The entries below hold a line with "[817,321,928,333] [630,341,736,353] diferentes(vcpu" and a line with "[708,460,731,468] em -> (234, 674) none". Return those lines and all that lie between them, exactly and only.

============

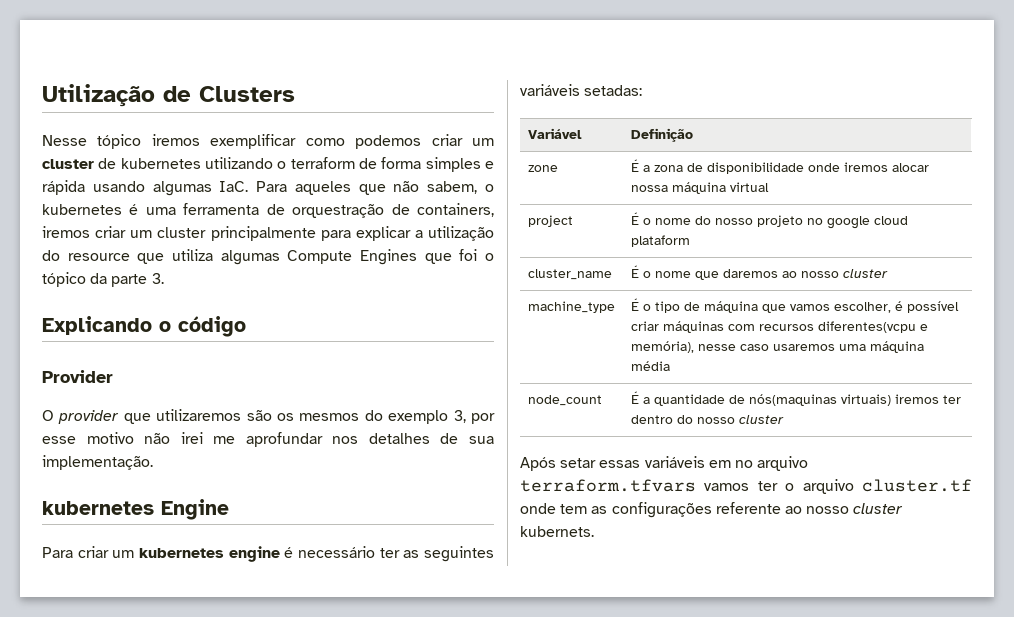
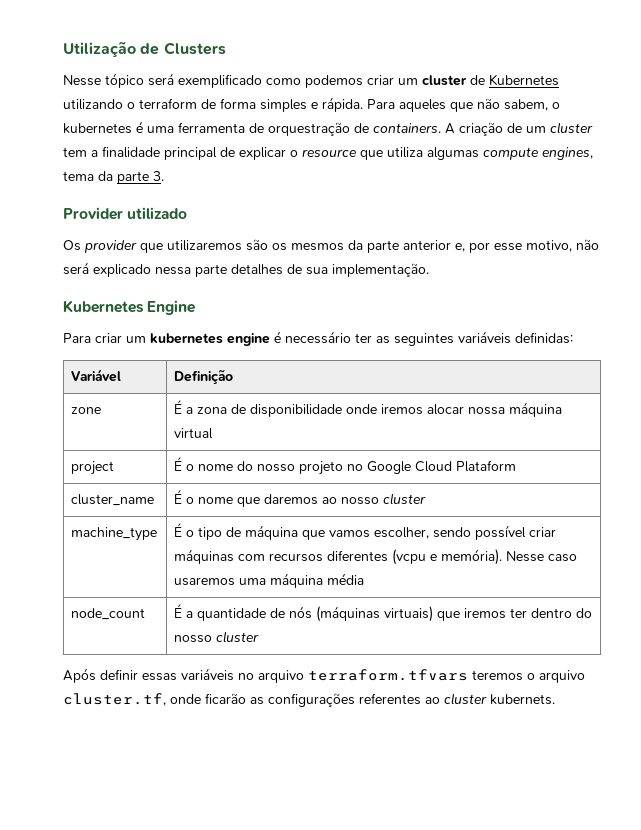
[151,134,297,149] iremos exemplificar -> [148,73,262,88] será exemplificado
[120,158,201,169] kubernetes -> [489,74,559,86] Kubernetes
[42,180,249,196] rápida usando algumas IaC. -> [322,97,363,112] rápida.
[417,203,494,217] [42,226,494,241] [42,249,494,265] [42,272,164,287] [42,316,246,337] [42,370,113,383] [42,410,54,421] containers, iremos criar um cluster principalmente para explicar a utilização do resource que utiliza algumas Compute Engines que foi o tópico da parte 3. // Explicando o código // Provider // O -> [373,122,593,136] [63,146,593,160] [63,171,164,184] [63,207,188,220] [63,240,81,251] containers. A criação de um cluster tem a finalidade principal de explicar o resource que utiliza algumas compute engines, tema da parte 3. // Provider utilizado // Os
[364,410,495,424] [42,432,359,447] do exemplo 3, por esse motivo não irei me aprofundar nos -> [348,239,599,253] [63,262,227,277] da parte anterior e, por esse motivo, não será explicado nessa parte
[42,501,154,515] kubernetes -> [63,300,144,313] Kubernetes
[584,85,643,96] setadas: -> [515,332,573,344] definidas:
[826,216,908,229] [630,235,690,247] google cloud plataform -> [367,460,517,474] Google Cloud Plataform
[894,301,903,311] é -> [433,527,472,538] sendo
[817,321,928,333] [630,341,736,353] diferentes(vcpu e memória), nesse -> [327,549,545,565] diferentes (vcpu e memória). Nesse
[748,394,891,406] nós(maquinas virtuais) -> [289,606,461,622] nós (máquinas virtuais) que
[560,458,597,468] setar -> [100,669,138,680] definir
[708,460,731,468] em -> (234, 674) none
[704,479,972,494] [520,502,850,518] vamos ter o arquivo cluster.tf onde tem as configurações referente ao nosso -> [472,670,585,683] [63,693,440,707] teremos o arquivo cluster.tf, onde ficarão as configurações referentes ao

============

* **REPLY TO THE TASK**:
[817,321,928,333] [630,341,736,353] diferentes(vcpu e memória), nesse -> [327,549,545,565] diferentes (vcpu e memória). Nesse
[748,394,891,406] nós(maquinas virtuais) -> [289,606,461,622] nós (máquinas virtuais) que
[560,458,597,468] setar -> [100,669,138,680] definir
[708,460,731,468] em -> (234, 674) none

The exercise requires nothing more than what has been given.